Mientras tanto, José Antonio Marina trabaja a marchas forzadas para lograr la vacuna contra la estupidez que, según sus palabras “estimule nuestro sistema inmunológico intelectual, nuestra capacidad de pensamiento crítico” (…) “Nuestra sociedad no reconoce los virus políticos y no tienen elementos para defenderse de ellos. Nuestra sociedad es crédula y emocional y eso la hace muy vulnerable” (…) “En España, sigue diciendo el paisano José Antonio Marina, es difícil que aparezcan buenos políticos porque la interacción entre ellos es una guerra de desgaste, de tuits, de conceptos confusos e infiernillos emocionales. A todos los partidos les gustaría ser partido único y piensan que sin oposición estaríamos en el paraíso. Por su parte, la sociedad española no colabora, padece un síndrome de inmunodeficiencia política”.

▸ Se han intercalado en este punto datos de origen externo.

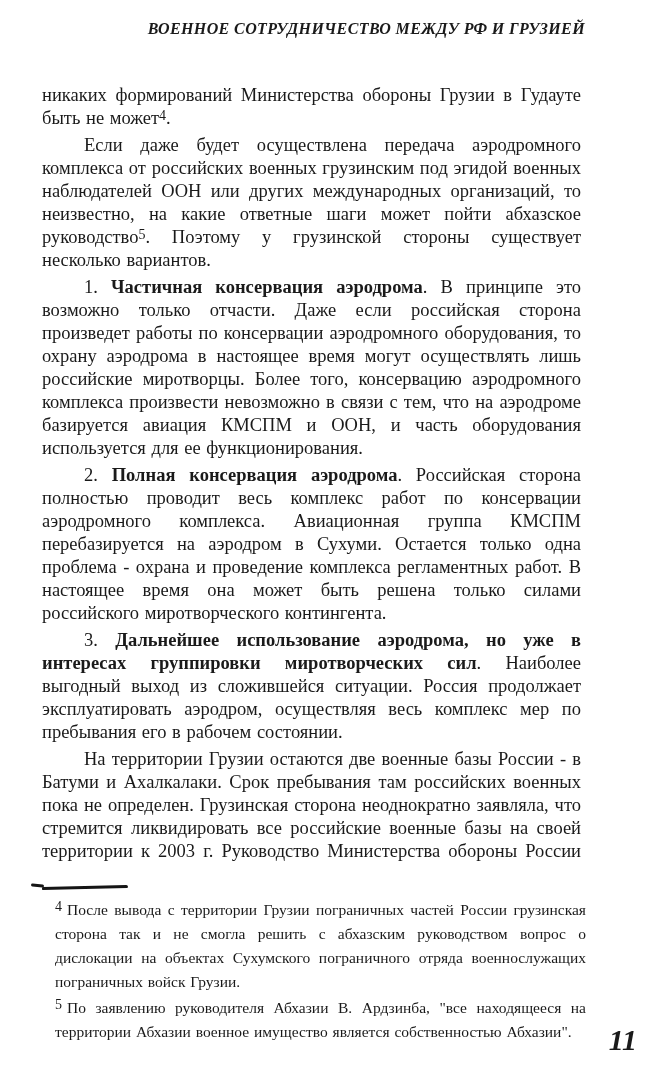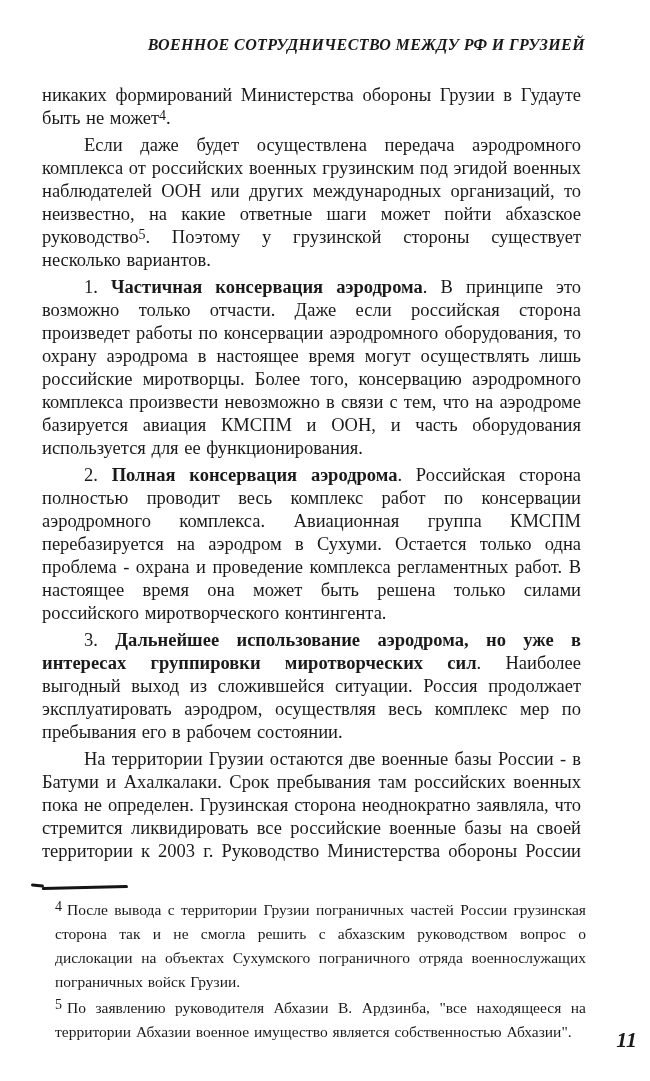--- a/index.html
+++ b/index.html
@@ -22,7 +22,7 @@
   }
   .running-header {
     position: absolute;
-    top: 36px;
+    top: 20px;
     left: 38px;
     right: 65px;
     text-align: right;

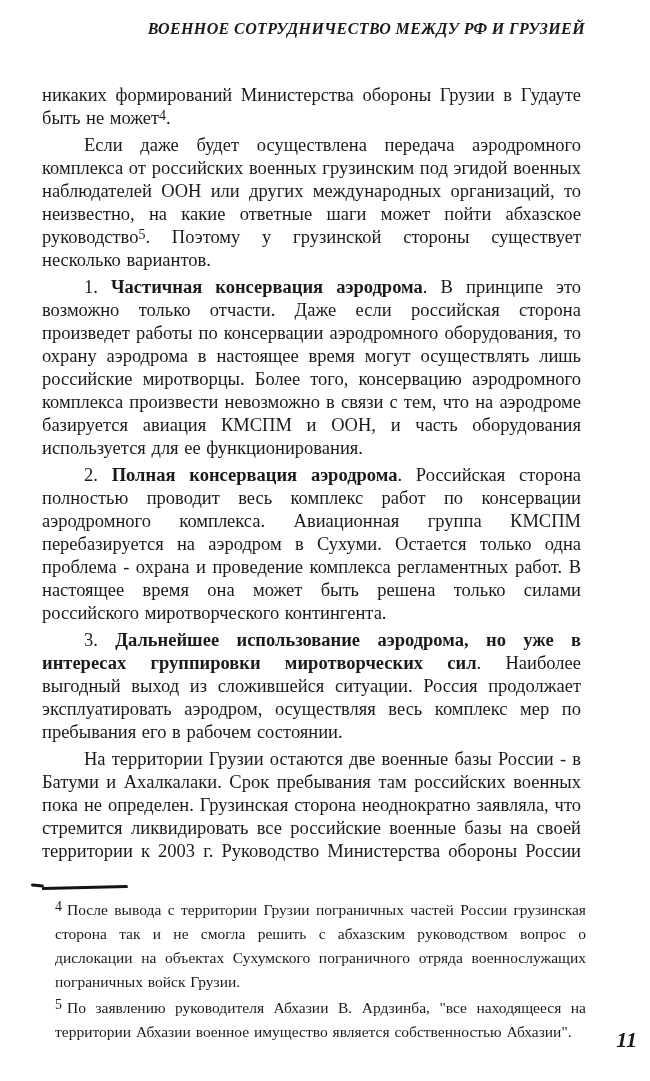--- a/index.html
+++ b/index.html
@@ -108,7 +108,7 @@
     right: 13px;
     font-style: italic;
     font-weight: bold;
-    font-size: 22px;
+    font-size: 30px;
     line-height: 28px;
   }
 </style>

Mucha suerte con esa vacuna contra la estupidez señor Marina, pero mucho nos tememos que no llegará a tiempo. Y eso si es que llega, claro. El emérito está tranquilo y feliz porque sabe que esa vacuna jamás llegará a España. “Si esa vacuna fuera efectiva, no nos reconoceríamos”, piensa el emérito agarrado a la caña del timón, mientras navega viento en popa a toda vela por la Ría de Pontevedra.